My family owns its own Santa suit. In some ways that
tells you everything you need to know about us but another of our more brief
holiday traditions may help create a better-rounded picture of us.
My grandmother’s house,
where all holidays were celebrated, sat in a cozy little neighborhood in our
small southwestern Virginia town and her front yard was home to many a game of
kickball and freeze tag. Whatever image you’re conjuring up of her yard, it was
smaller than that. Long, skinny and sloped. Also if you kicked the ball too
hard it’d go rolling down route 83 never to be seen again.
We went through about a
ten-year period where my cousins and I had all aged out of wanting to hide and
hunt eggs on Easter. Our mothers still insisted we color eggs so come the day
of resurrection we were left with three to four dozen multicolored eggs sitting
in the refrigerator with no real intention of doing anything with them.
Boredom was not a word
any of us were allowed to use and that made us resourceful. Hence the scene
that lay before me that Sunday. Before I could comprehend how it had come about
a gutsy cousin was on the pitcher’s mound i.e. middle of the front yard (again
whatever you’re imaging it’s too big) tossing eggs underhand toward my brother
who waited at the opposite end of the yard with a bat. When the egg made
contact with the foam t-ball bat the pitcher’s reaction time was key to shield
their eyes and mouth from the egg debris.
This went on for some
time considering the number of eggs we’d been forced to color. The pitcher was
exchanged every time someone needed to go remove the boiled egg and purple
shell from their hair. Each of us had our turn at bat leaving a carpet of
boiled egg all over the front yard.
Video cameras rolled while
we laughed our asses off at each other and soon Mamaw emerged from her perch on
the couch inside to stick her head out of the door and take in the scene.
Mamaw, never one to mince words, waited until she had everyone’s attention so
she could demand “Who’s gonna clean this
shit up?”
Today we have lots of
babies to hunt Easter eggs so some of our traditions have returned to the more
conventional. My husband still dresses in that red suit with pillows stuffed in
his pants every Christmas Eve speaking in an unidentifiable accent (Jamacain?)

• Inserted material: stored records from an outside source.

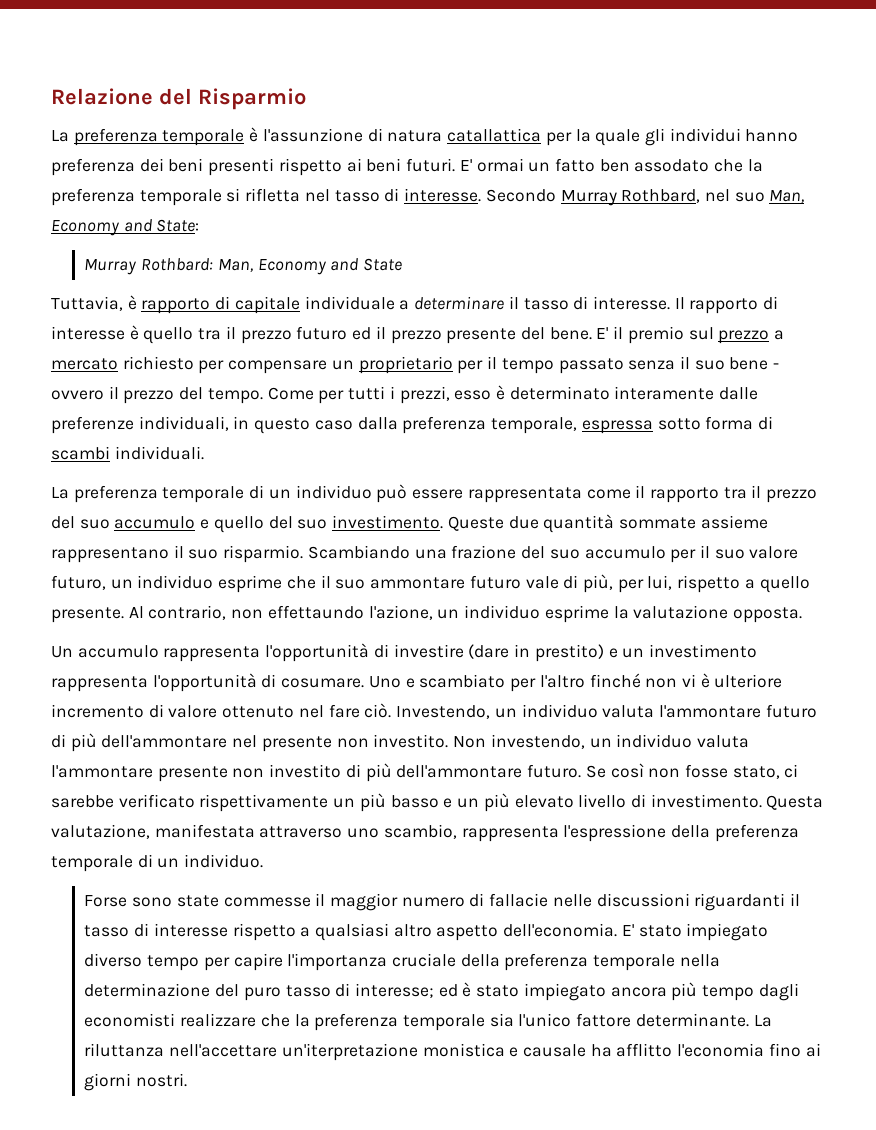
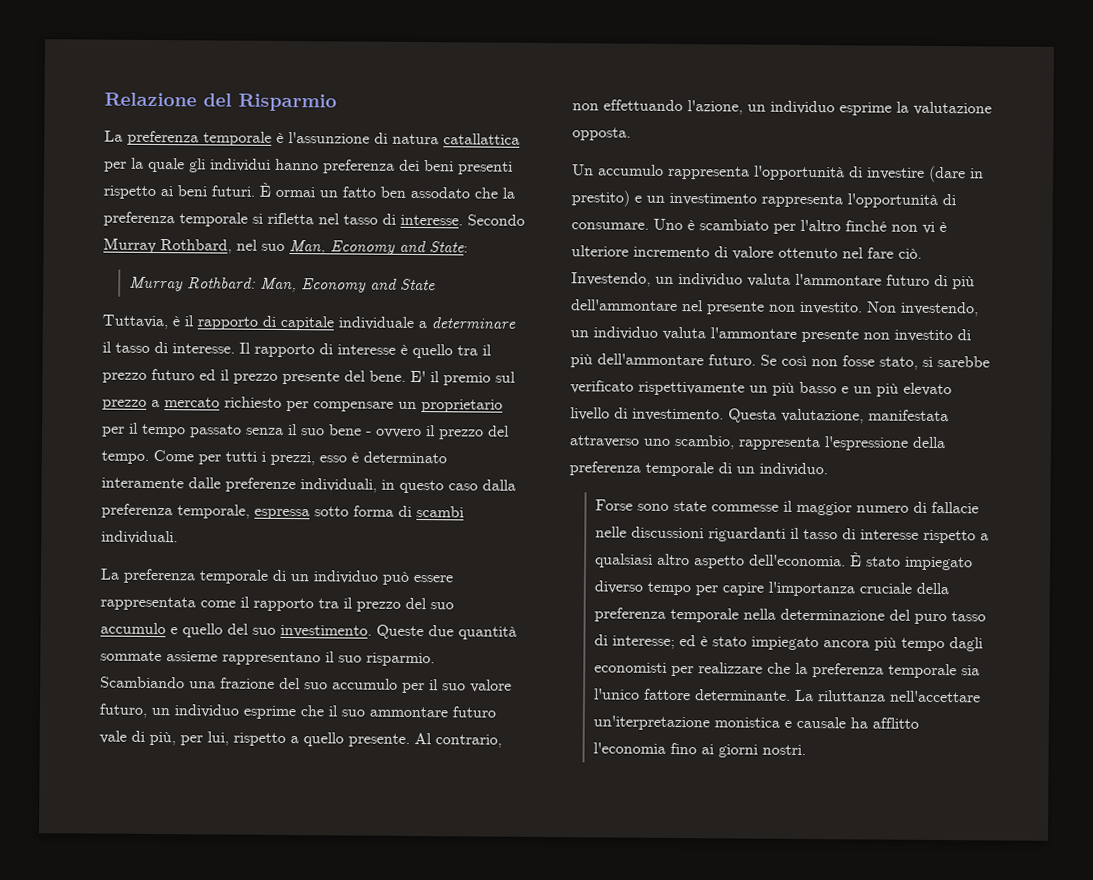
- E' ormai un fatto ben assodato che la preferenza temporale si rifletta nel tasso di interesse.
+ È ormai un fatto ben assodato che la preferenza temporale si rifletta nel tasso di interesse.
- Tuttavia, è rapporto di capitale individuale a determinare il tasso di interesse.
+ Tuttavia, è il rapporto di capitale individuale a determinare il tasso di interesse.
- Al contrario, non effettaundo l'azione, un individuo esprime la valutazione opposta.
+ Al contrario, non effettuando l'azione, un individuo esprime la valutazione opposta.
- Un accumulo rappresenta l'opportunità di investire (dare in prestito) e un investimento rappresenta l'opportunità di cosumare. Uno e scambiato per l'altro finché non vi è ulteriore incremento di valore ottenuto nel fare ciò.
+ Un accumulo rappresenta l'opportunità di investire (dare in prestito) e un investimento rappresenta l'opportunità di consumare. Uno è scambiato per l'altro finché non vi è ulteriore incremento di valore ottenuto nel fare ciò.
- Se così non fosse stato, ci sarebbe verificato rispettivamente un più basso e un più elevato livello di investimento.
+ Se così non fosse stato, si sarebbe verificato rispettivamente un più basso e un più elevato livello di investimento.
- E' stato impiegato diverso tempo per capire l'importanza cruciale della preferenza temporale nella determinazione del puro tasso di interesse; ed è stato impiegato ancora più tempo dagli economisti realizzare che la preferenza temporale sia l'unico fattore determinante.
+ È stato impiegato diverso tempo per capire l'importanza cruciale della preferenza temporale nella determinazione del puro tasso di interesse; ed è stato impiegato ancora più tempo dagli economisti per realizzare che la preferenza temporale sia l'unico fattore determinante.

but our batting eggs tradition died with Mamaw. There was an unspoken
understanding that there would be no way to top that opening game with her most
sincere reaction. I keep a pack of Marlboro Lights in my sock drawer to light
up when moments like those get foggier than I would like. I take a long draw
and close my eyes hoping to hear a bit of her sass and relive those moments on
Beech Street.
Like. More family stories, please.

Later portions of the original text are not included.